Monday, July 13, 2009

Now and Forevermore

"The Lord will watch over your coming and going both now and forevermore." Psalm 121:8 (NIV)

I'll never forget the morning of March 18th, 2008. After a sleepless night, I reached for my Bible and journal, desperately needing to hear from God. Events that transpired over the previous twelve hours had shaken my world and I needed confirmation from the Lord. On my knees, in tears, I begged God to speak to me. Longing to hear, yet uncertain how He would answer, I opened my journal. The verse above was written on the top of the page. My answer had come.

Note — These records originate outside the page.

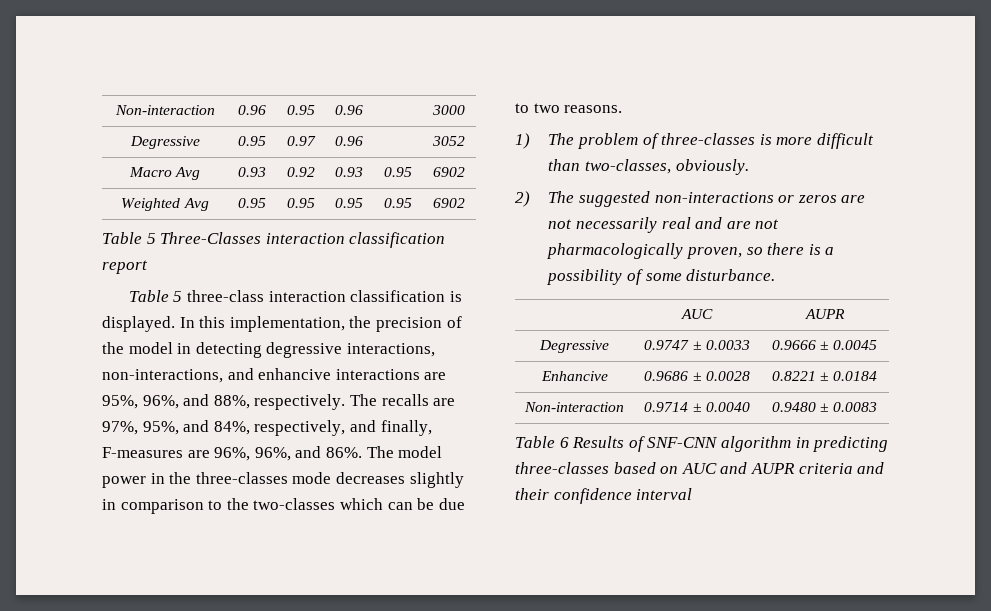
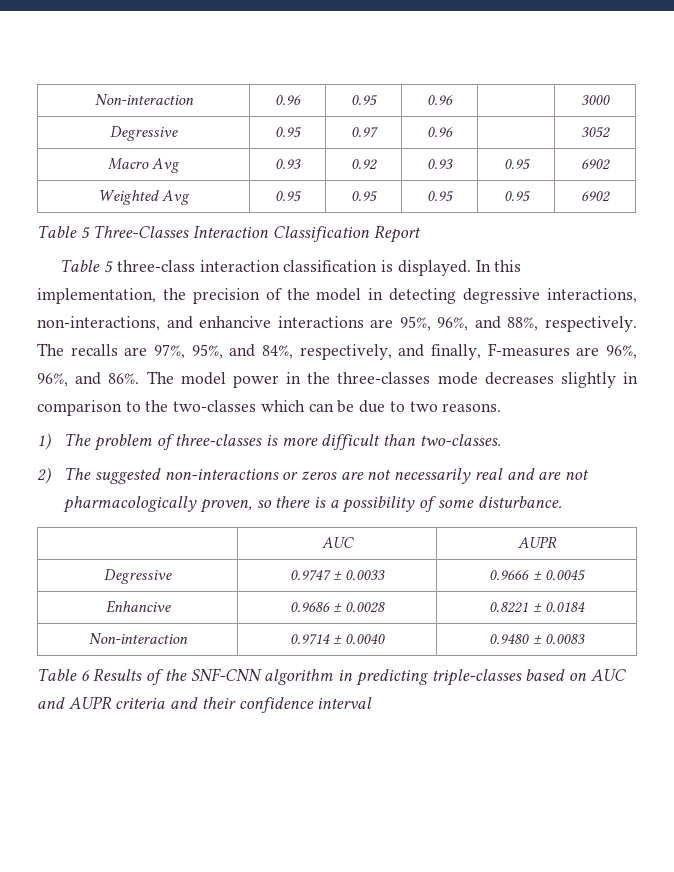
- Table 5 Three-Classes interaction classification report
+ Table 5 Three-Classes Interaction Classification Report
- 1) The problem of three-classes is more difficult than two-classes, obviously.
+ 1) The problem of three-classes is more difficult than two-classes.
- Table 6 Results of SNF-CNN algorithm in predicting three-classes based on AUC and AUPR criteria and their confidence interval
+ Table 6 Results of the SNF-CNN algorithm in predicting triple-classes based on AUC and AUPR criteria and their confidence interval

For those of you who don't now this story, God miraculously opened doors for me last year to attend the "She Speaks" conference in North Carolina, but my fear of flying was keeping me from registering. I’m nervous of heights. I don’t understand the scientific reasons or how a huge plane filled with passengers can defy gravity and stay up in the air. I just couldn’t get past my fear of flying. I knew of no-one headed down to the conference with whom I could travel and in my heart of hearts I knew God was calling me to fly and to go alone. Although God had already intervened in ways beyond my wildest dreams, I had to have the assurance of His presence if I was to step one foot on that plane.

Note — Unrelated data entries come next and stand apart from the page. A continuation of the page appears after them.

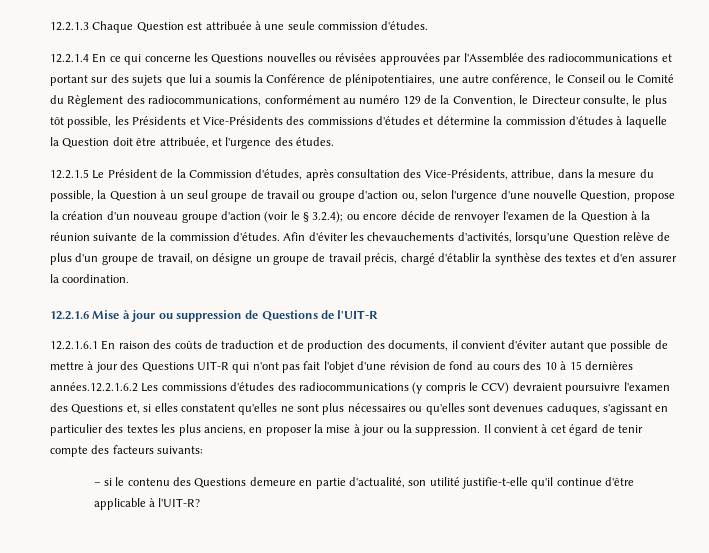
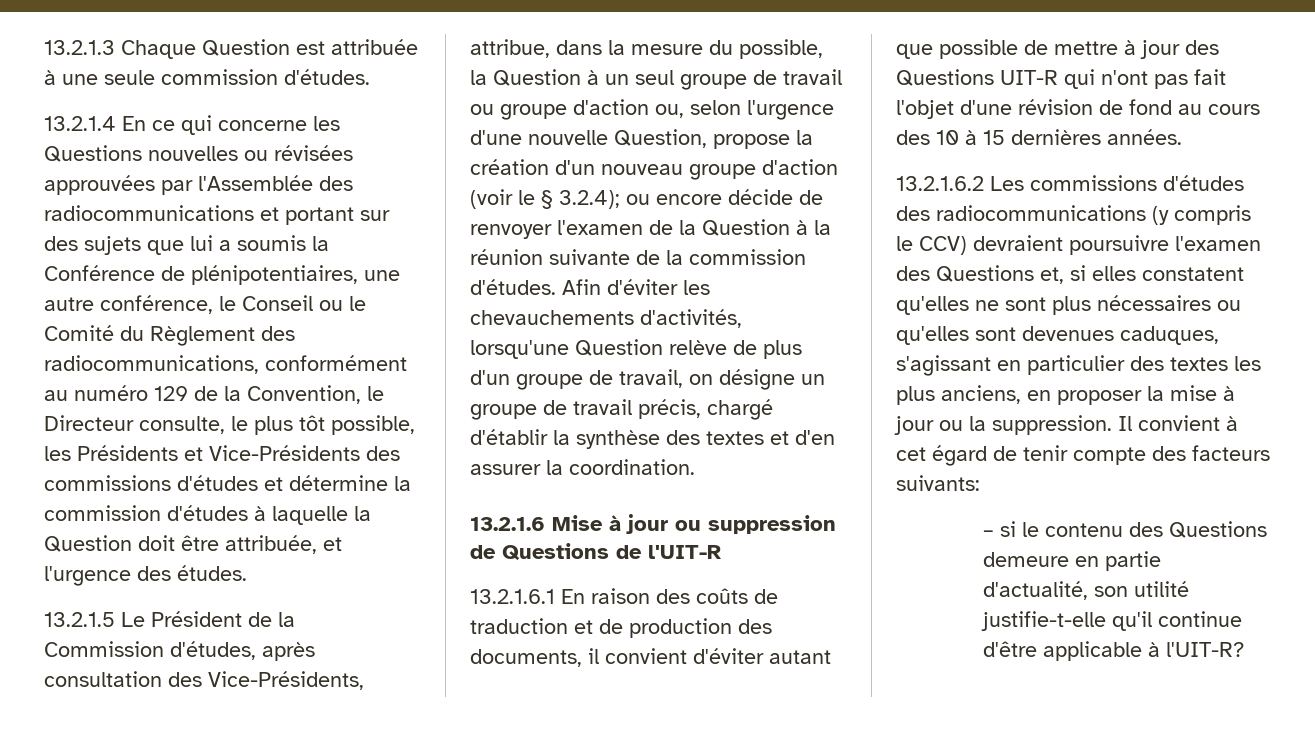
- 12.2.1.3 Chaque Question est attribuée à une seule commission d'études.
+ 13.2.1.3 Chaque Question est attribuée à une seule commission d'études.
- 12.2.1.4 En ce qui concerne les Questions nouvelles ou révisées approuvées par l'Assemblée des radiocommunications et portant sur des sujets que lui a soumis la Conférence de plénipotentiaires, une autre conférence, le Conseil ou le Comité du Règlement des radiocommunications, conformément au numéro 129 de la Convention, le Directeur consulte, le plus tôt possible, les Présidents et Vice-Présidents des commissions d'études et détermine la commission d'études à laquelle la Question doit être attribuée, et l'urgence des études.
+ 13.2.1.4 En ce qui concerne les Questions nouvelles ou révisées approuvées par l'Assemblée des radiocommunications et portant sur des sujets que lui a soumis la Conférence de plénipotentiaires, une autre conférence, le Conseil ou le Comité du Règlement des radiocommunications, conformément au numéro 129 de la Convention, le Directeur consulte, le plus tôt possible, les Présidents et Vice-Présidents des commissions d'études et détermine la commission d'études à laquelle la Question doit être attribuée, et l'urgence des études.
- 12.2.1.5 Le Président de la Commission d'études, après consultation des Vice-Présidents, attribue, dans la mesure du possible, la Question à un seul groupe de travail ou groupe d'action ou, selon l'urgence d'une nouvelle Question, propose la création d'un nouveau groupe d'action (voir le § 3.2.4);
+ 13.2.1.5 Le Président de la Commission d'études, après consultation des Vice-Présidents, attribue, dans la mesure du possible, la Question à un seul groupe de travail ou groupe d'action ou, selon l'urgence d'une nouvelle Question, propose la création d'un nouveau groupe d'action (voir le § 3.2.4);
- 12.2.1.6 Mise à jour ou suppression de Questions de l'UIT-R
+ 13.2.1.6 Mise à jour ou suppression de Questions de l'UIT-R
- 12.2.1.6.1 En raison des coûts de traduction et de production des documents, il convient d'éviter autant que possible de mettre à jour des Questions UIT-R qui n'ont pas fait l'objet d'une révision de fond au cours des 10 à 15 dernières années.12.2.1.6.2 Les commissions d'études des radiocommunications (y compris le CCV) devraient poursuivre l'examen des Questions et, si elles constatent qu'elles ne sont plus nécessaires ou qu'elles sont devenues caduques, s'agissant en particulier des textes les plus anciens, en proposer la mise à jour ou la suppression.
+ 13.2.1.6.1 En raison des coûts de traduction et de production des documents, il convient d'éviter autant que possible de mettre à jour des Questions UIT-R qui n'ont pas fait l'objet d'une révision de fond au cours des 10 à 15 dernières années.
+ 13.2.1.6.2 Les commissions d'études des radiocommunications (y compris le CCV) devraient poursuivre l'examen des Questions et, si elles constatent qu'elles ne sont plus nécessaires ou qu'elles sont devenues caduques, s'agissant en particulier des textes les plus anciens, en proposer la mise à jour ou la suppression.

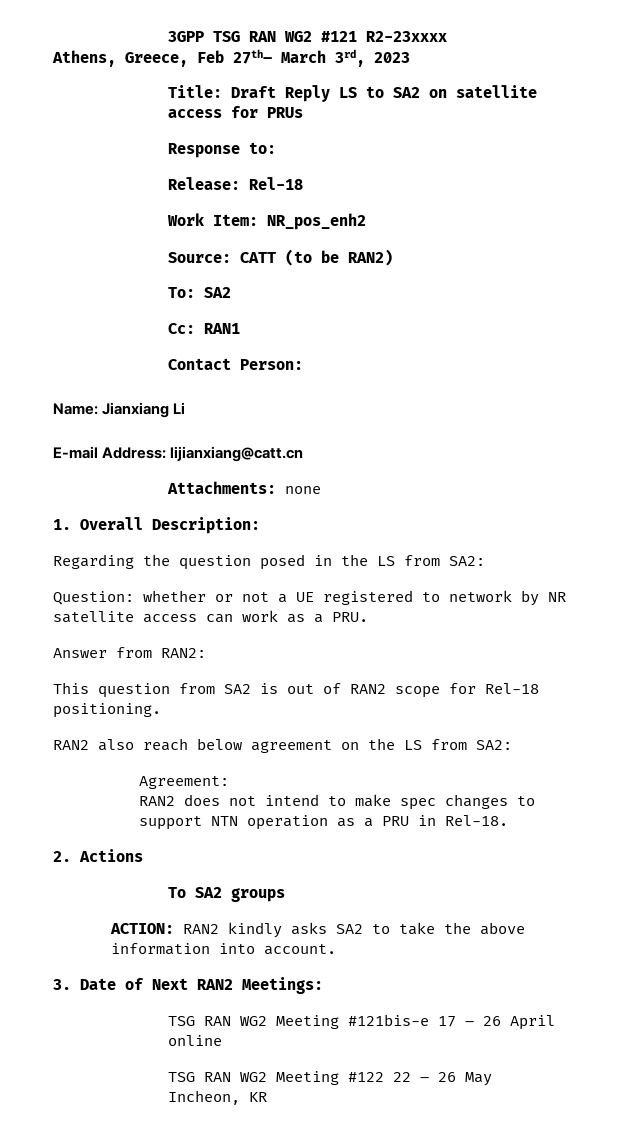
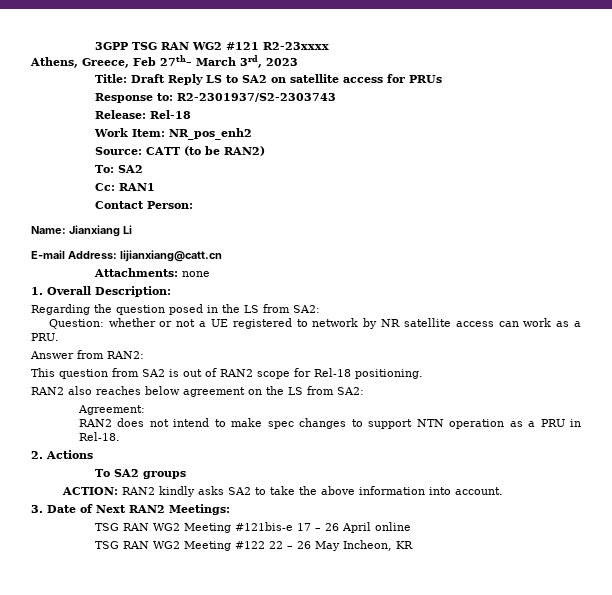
- Response to:
+ Response to: R2-2301937/S2-2303743
- RAN2 also reach below agreement on the LS from SA2:
+ RAN2 also reaches below agreement on the LS from SA2:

He will watch over my coming and going both now and forevermore.

God wasn’t guaranteeing me a smooth trip or even necessarily a safe trip, but He was promising me and reminding me of His presence.

Before I could change my mind I registered for the Conference and I found out later that as soon as I registered, they closed the registration.

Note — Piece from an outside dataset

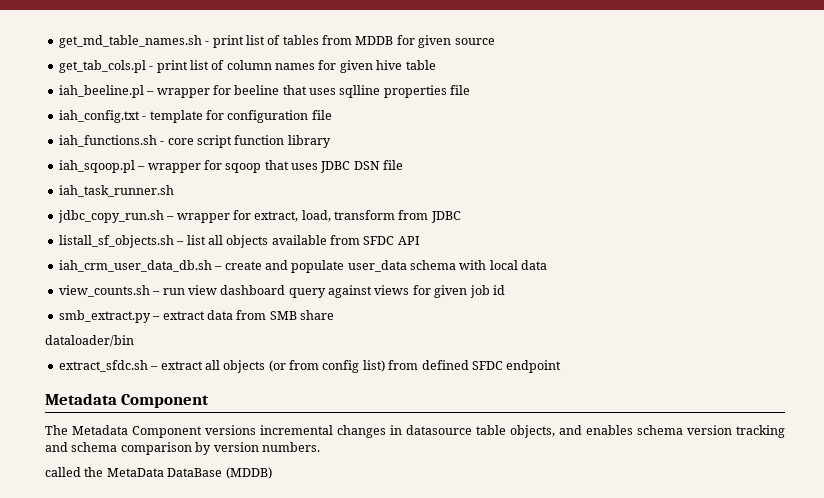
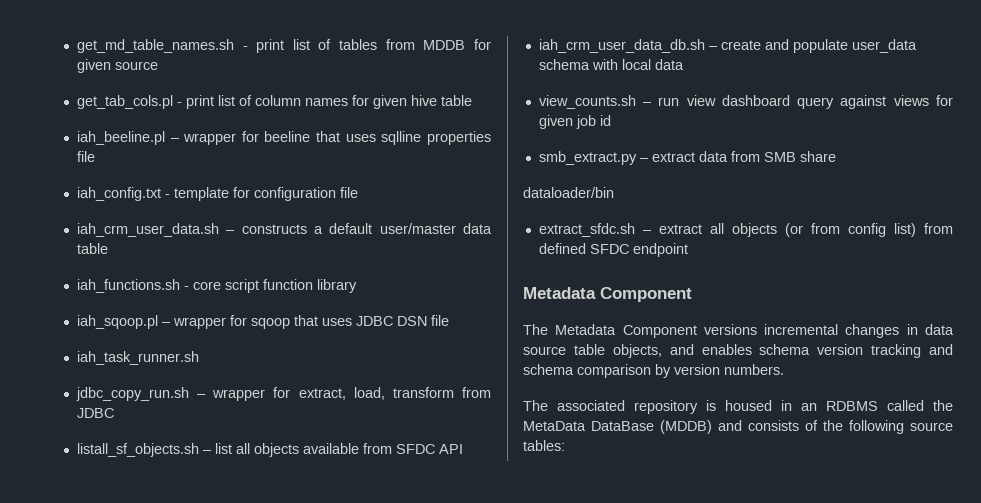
+ iah_crm_user_data.sh – constructs a default user/master data table
- The Metadata Component versions incremental changes in datasource table objects, and enables schema version tracking and schema comparison by version numbers.
+ The Metadata Component versions incremental changes in data source table objects, and enables schema version tracking and schema comparison by version numbers.
- called the MetaData DataBase (MDDB)
+ The associated repository is housed in an RDBMS called the MetaData DataBase (MDDB) and consists of the following source tables:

I wish I could tell you that for the next 3 months, from March to June when the conference was being held, that I ran with determination, confidence and joy, but the truth was I was on quite the roller coaster ride. Some days I was going to tackle this no problem and other days I would have surrendered my ticket in a heartbeat.

My husband booked my flight on a little 50 seater plane - which didn’t encourage me much. I wanted the security of something large, but you see, again, I was placing my faith in the wrong thing. It wasn’t the size of the plane that would get me to N.C., it was the size of my God.

The morning I was to fly out my husband drove me to the airport, and I must say I was shocked at how quickly he abandoned me. He basically dropped me off, pointed me in the right direction and told me to have a great time as he kissed me goodbye.

After discovering I had to take a bus to a different terminal to find my Gate, I sat in the waiting area calling on God’s Name. In my hands I held 31 pages of typed written verses, prayers, notes of encouragement that friends and family sent me - and I was claiming His promises.

About 30 minutes before my flight was to depart, I happened to look up and I saw a girl walk by - and as I looked again - I knew her!!! I got up and followed her to the next aisle and as she was sitting down I said, “Lorie?”

She looked up and said, "JOY!" We embraced and I questioned her - Are you going to the She Speaks Conference? Yes! Are you flying Air Canada Jazz? Yes! Lorie and I had attended school together back in grades 7 and 8, but in the last 30 years I had probably only seen her about half a dozen times. We quickly reminisced and then the stewardess gave the Boarding Call. As we gathered our belongings, and went to stand in line, Lorie asked me where I was sitting. I grabbed my Boarding Pass and told her I was near the front of the plane. She then told me that she had booked her seat on-line, but when she arrived at the airport just half an hour ago, they had changed her seat. She went on to say she couldn’t understand why this had happened as the flight we were travelling on wasn’t even half full. As she pulled out her Boarding Pass and we took our seats on the plane, guess where she was sitting? RIGHT BESIDE ME!! Just half an hour before take-off God had moved her seat.

Where God guides He provides. If there’s an adventure with your name on it, and you’re hesitant, know that He will not abandon you. He can do immeasurably more than you can ask or imagine. Could He have asked me to travel alone? He most certainly could have, but we have a God of compassion. He saw my fear. He saw my willingness. He saw my mustard see faith. He saw my trust and my obedience IN my fear and He honoured that step of faith.

He continues to watch over my coming and going, both now and forevermore.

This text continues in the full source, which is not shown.